EXERCISE AIM.
Nothing but the records themselves, exactly as written, should appear in the reply; leave out the pictures.

STORED DATA.

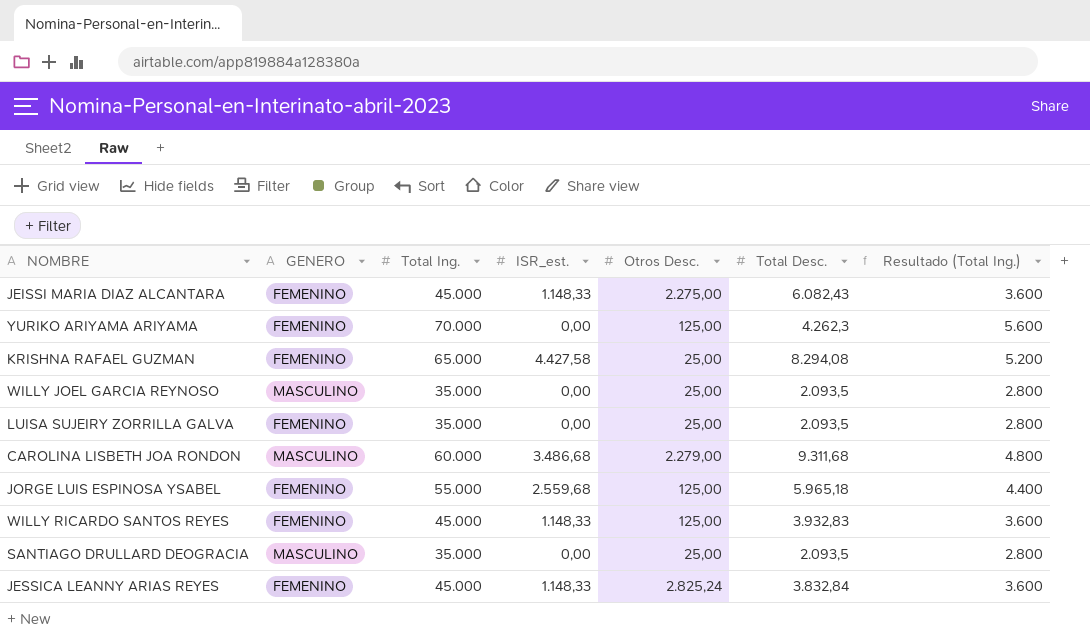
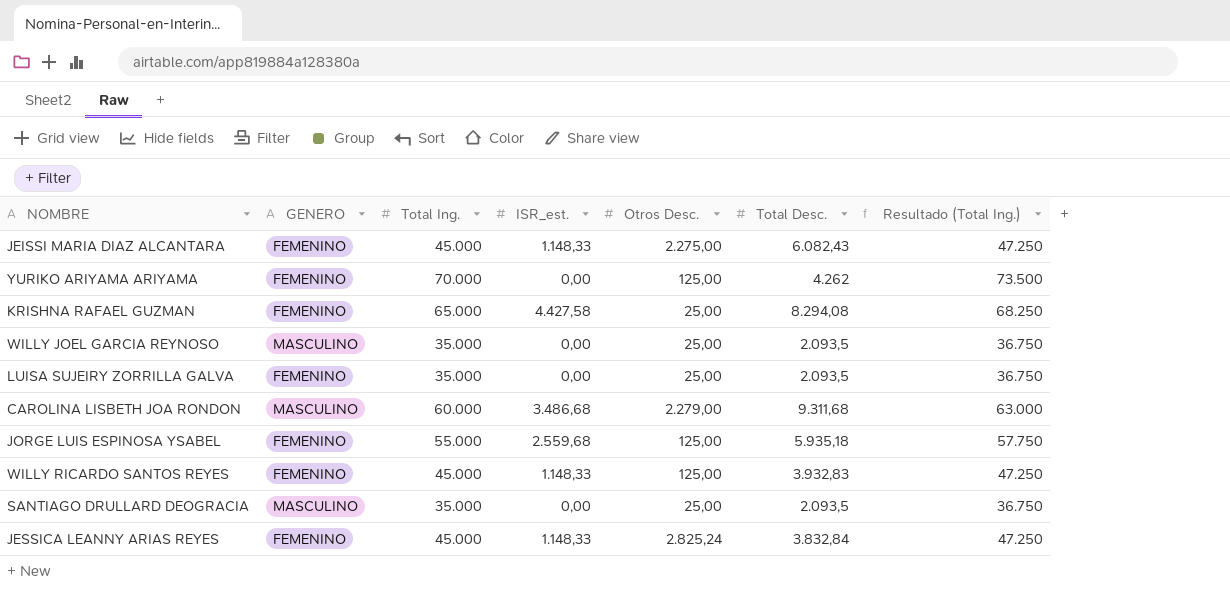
column Resultado (Total Ing.) | formula: [Total Ing.] * 0,08 -> [Total Ing.] * 1,05
YURIKO ARIYAMA ARIYAMA | Total Desc.: 4.262,3 -> 4.262
JORGE LUIS ESPINOSA YSABEL | Total Desc.: 5.965,18 -> 5.935,18

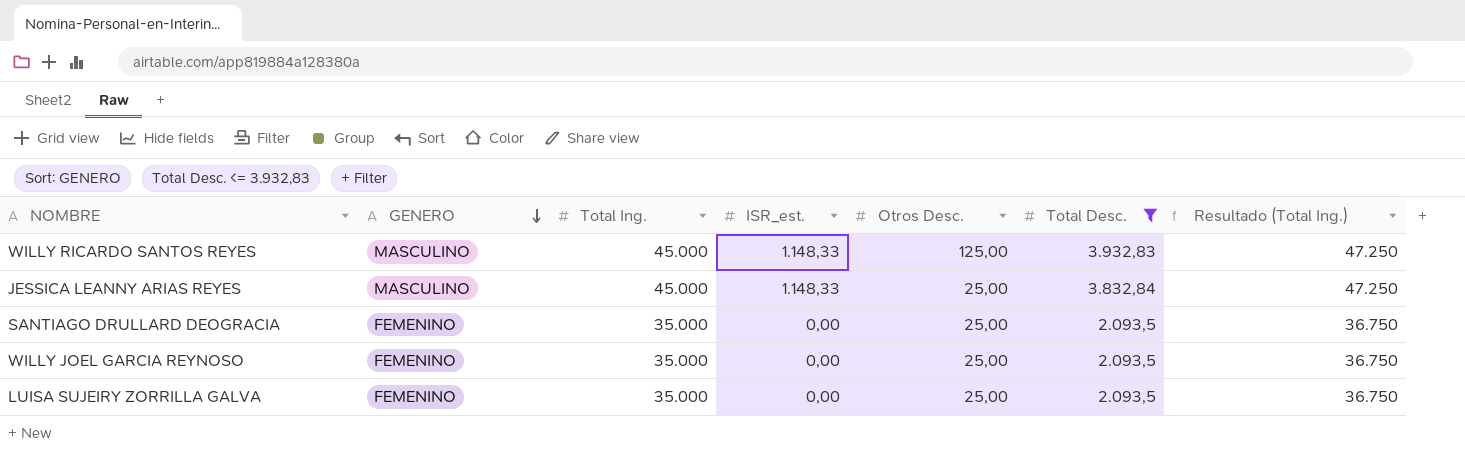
filter: none -> Total Desc. <= 3.932,83
row order: none -> GENERO descending
WILLY RICARDO SANTOS REYES | GENERO: FEMENINO -> MASCULINO
JESSICA LEANNY ARIAS REYES | GENERO: FEMENINO -> MASCULINO
JESSICA LEANNY ARIAS REYES | Otros Desc.: 2.825,24 -> 25,00
SANTIAGO DRULLARD DEOGRACIA | GENERO: MASCULINO -> FEMENINO
WILLY JOEL GARCIA REYNOSO | GENERO: MASCULINO -> FEMENINO

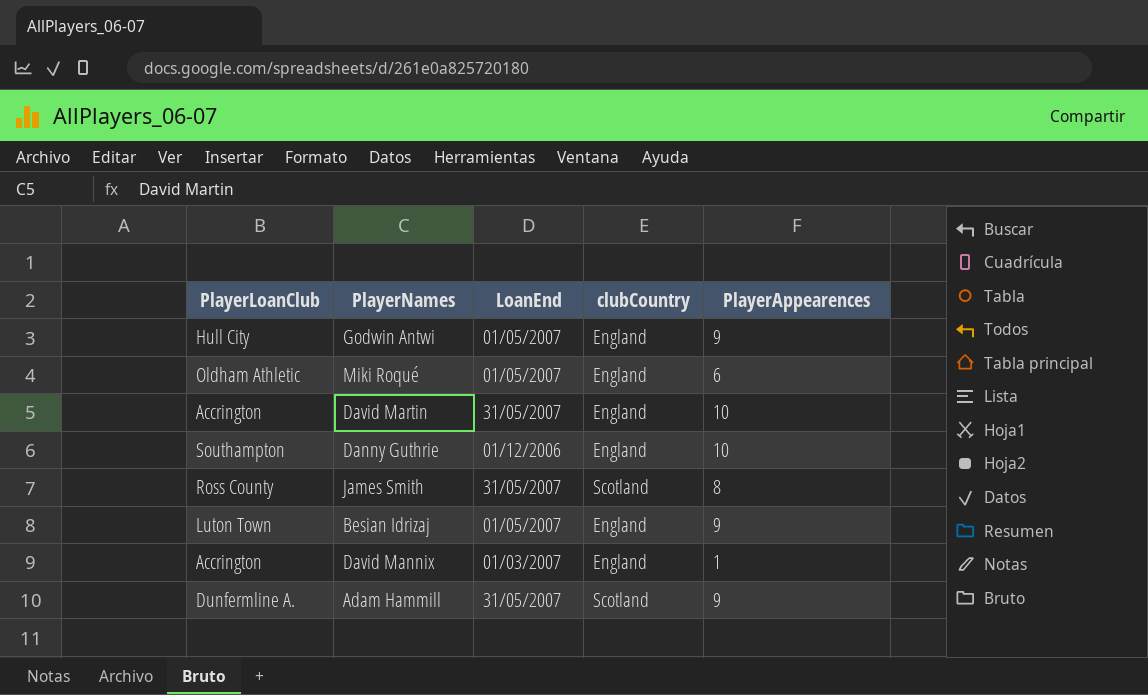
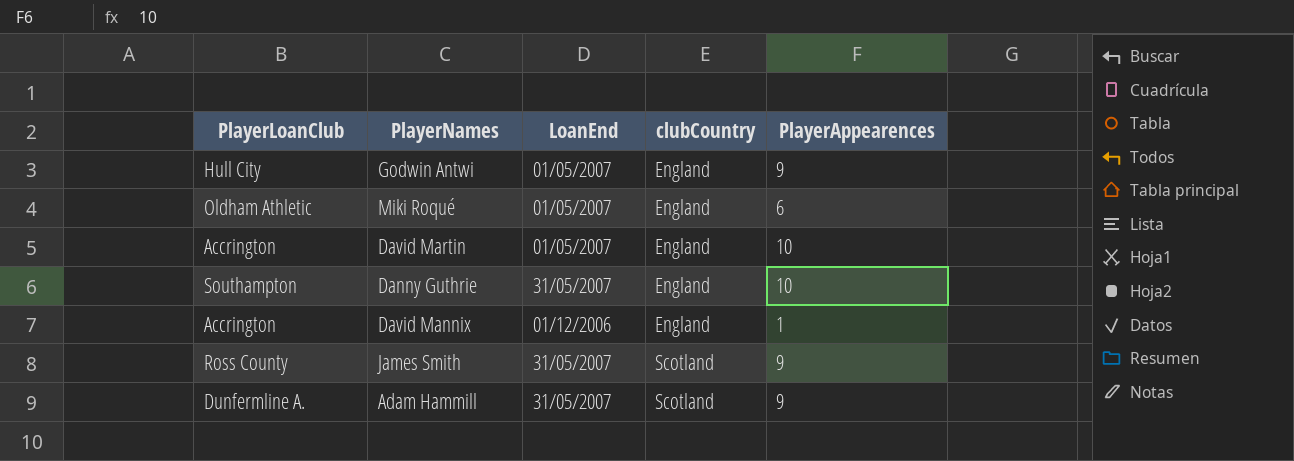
row order: none -> clubCountry ascending
row Besian Idrizaj: Luton Town | 01/05/2007 | England | 9 -> none
David Martin | LoanEnd: 31/05/2007 -> 01/05/2007
Danny Guthrie | LoanEnd: 01/12/2006 -> 31/05/2007
David Mannix | LoanEnd: 01/03/2007 -> 01/12/2006
James Smith | PlayerAppearences: 8 -> 9

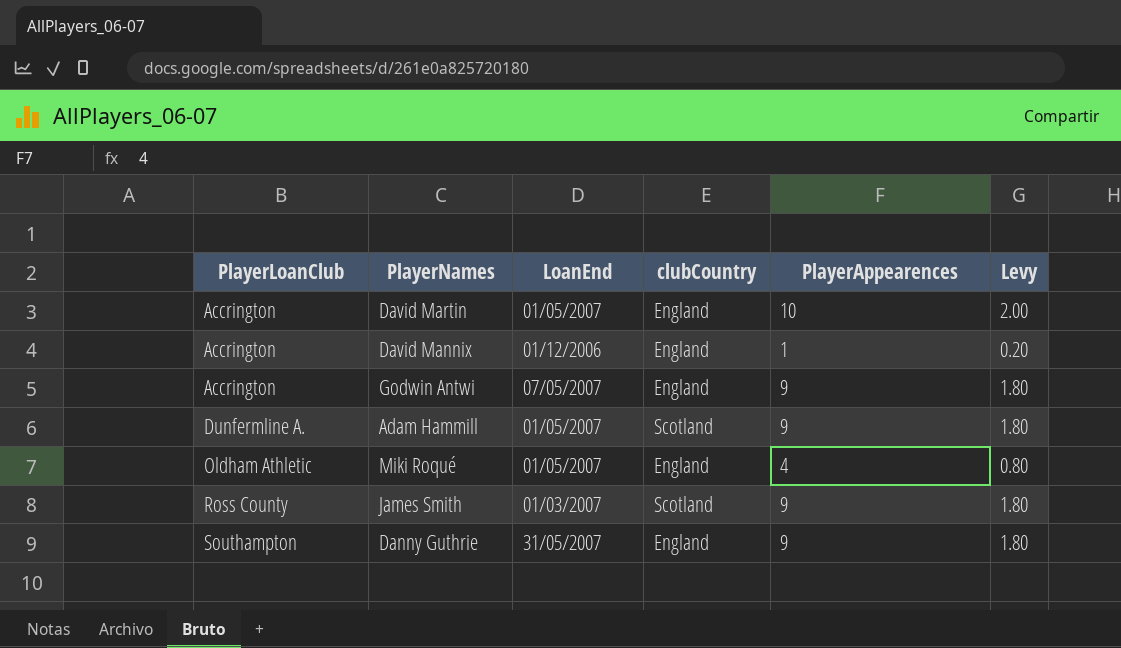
row order: clubCountry ascending -> PlayerLoanClub ascending
column Levy | formula: none -> [PlayerAppearences] * 0.2
Godwin Antwi | PlayerLoanClub: Hull City -> Accrington
Godwin Antwi | LoanEnd: 01/05/2007 -> 07/05/2007
Adam Hammill | LoanEnd: 31/05/2007 -> 01/05/2007
Miki Roqué | PlayerAppearences: 6 -> 4
James Smith | LoanEnd: 31/05/2007 -> 01/03/2007
Danny Guthrie | PlayerAppearences: 10 -> 9

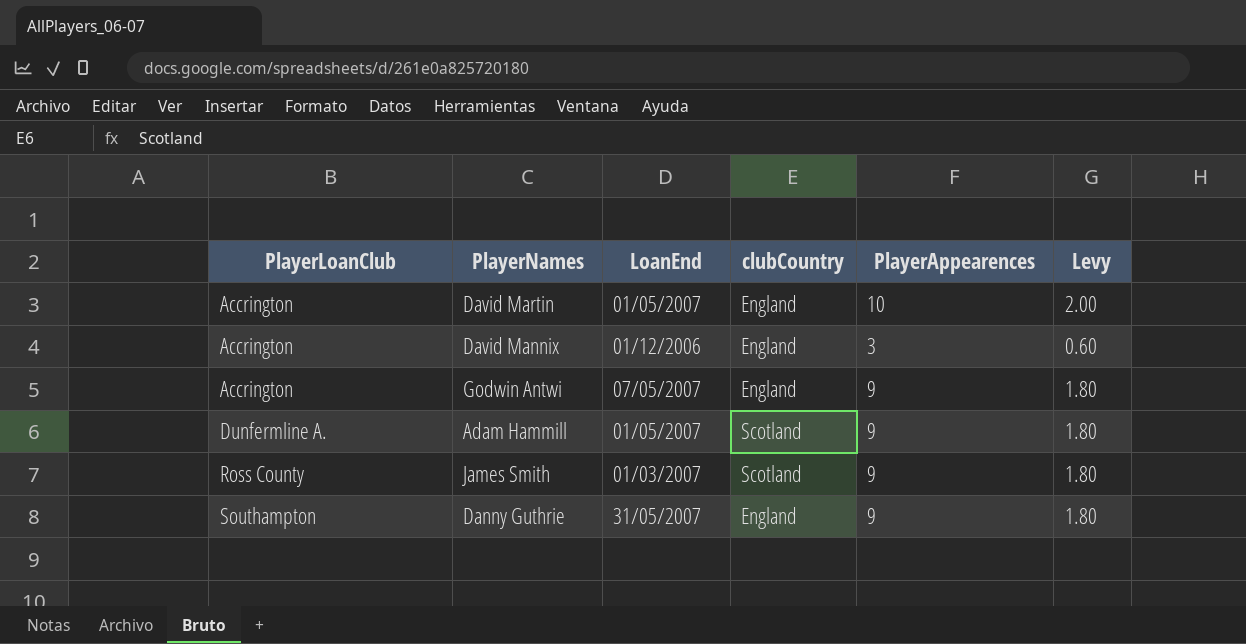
row Miki Roqué: Oldham Athletic | 01/05/2007 | England | 4 | 0.80 -> none
David Mannix | PlayerAppearences: 1 -> 3
David Mannix | Levy: 0.20 -> 0.60

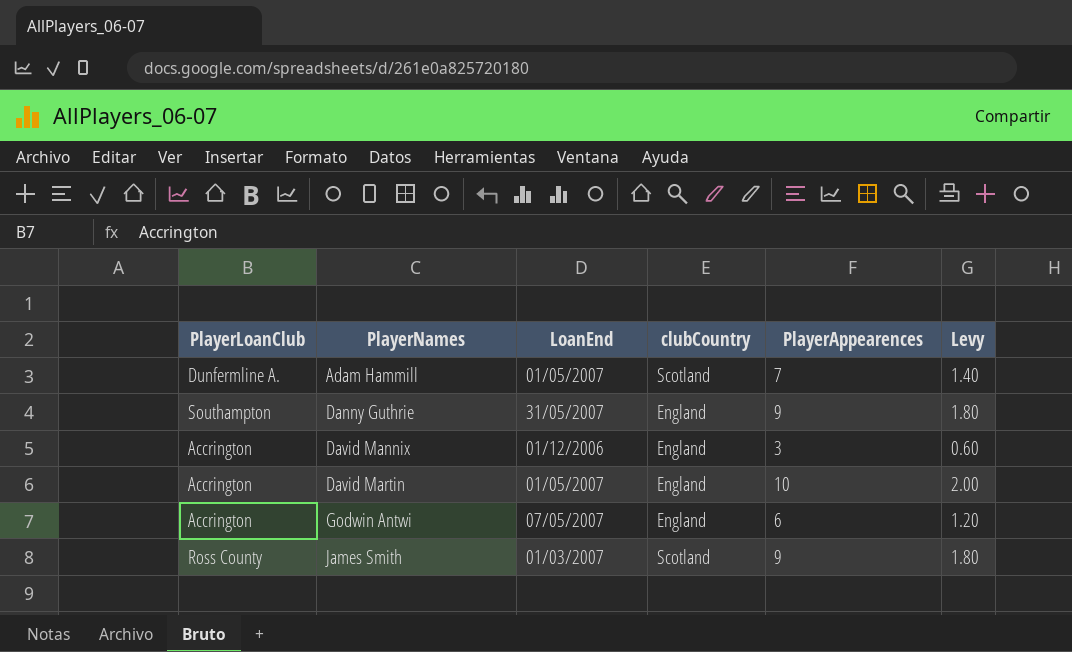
row order: PlayerLoanClub ascending -> PlayerNames ascending
Adam Hammill | PlayerAppearences: 9 -> 7
Adam Hammill | Levy: 1.80 -> 1.40
Godwin Antwi | PlayerAppearences: 9 -> 6
Godwin Antwi | Levy: 1.80 -> 1.20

OUTPUT OF THE EXERCISE.
column Resultado (Total Ing.) | formula: [Total Ing.] * 0,08 -> [Total Ing.] * 1,05
YURIKO ARIYAMA ARIYAMA | Total Desc.: 4.262,3 -> 4.262
JORGE LUIS ESPINOSA YSABEL | Total Desc.: 5.965,18 -> 5.935,18

filter: none -> Total Desc. <= 3.932,83
row order: none -> GENERO descending
WILLY RICARDO SANTOS REYES | GENERO: FEMENINO -> MASCULINO
JESSICA LEANNY ARIAS REYES | GENERO: FEMENINO -> MASCULINO
JESSICA LEANNY ARIAS REYES | Otros Desc.: 2.825,24 -> 25,00
SANTIAGO DRULLARD DEOGRACIA | GENERO: MASCULINO -> FEMENINO
WILLY JOEL GARCIA REYNOSO | GENERO: MASCULINO -> FEMENINO

row order: none -> clubCountry ascending
row Besian Idrizaj: Luton Town | 01/05/2007 | England | 9 -> none
David Martin | LoanEnd: 31/05/2007 -> 01/05/2007
Danny Guthrie | LoanEnd: 01/12/2006 -> 31/05/2007
David Mannix | LoanEnd: 01/03/2007 -> 01/12/2006
James Smith | PlayerAppearences: 8 -> 9

row order: clubCountry ascending -> PlayerLoanClub ascending
column Levy | formula: none -> [PlayerAppearences] * 0.2
Godwin Antwi | PlayerLoanClub: Hull City -> Accrington
Godwin Antwi | LoanEnd: 01/05/2007 -> 07/05/2007
Adam Hammill | LoanEnd: 31/05/2007 -> 01/05/2007
Miki Roqué | PlayerAppearences: 6 -> 4
James Smith | LoanEnd: 31/05/2007 -> 01/03/2007
Danny Guthrie | PlayerAppearences: 10 -> 9

row Miki Roqué: Oldham Athletic | 01/05/2007 | England | 4 | 0.80 -> none
David Mannix | PlayerAppearences: 1 -> 3
David Mannix | Levy: 0.20 -> 0.60

row order: PlayerLoanClub ascending -> PlayerNames ascending
Adam Hammill | PlayerAppearences: 9 -> 7
Adam Hammill | Levy: 1.80 -> 1.40
Godwin Antwi | PlayerAppearences: 9 -> 6
Godwin Antwi | Levy: 1.80 -> 1.20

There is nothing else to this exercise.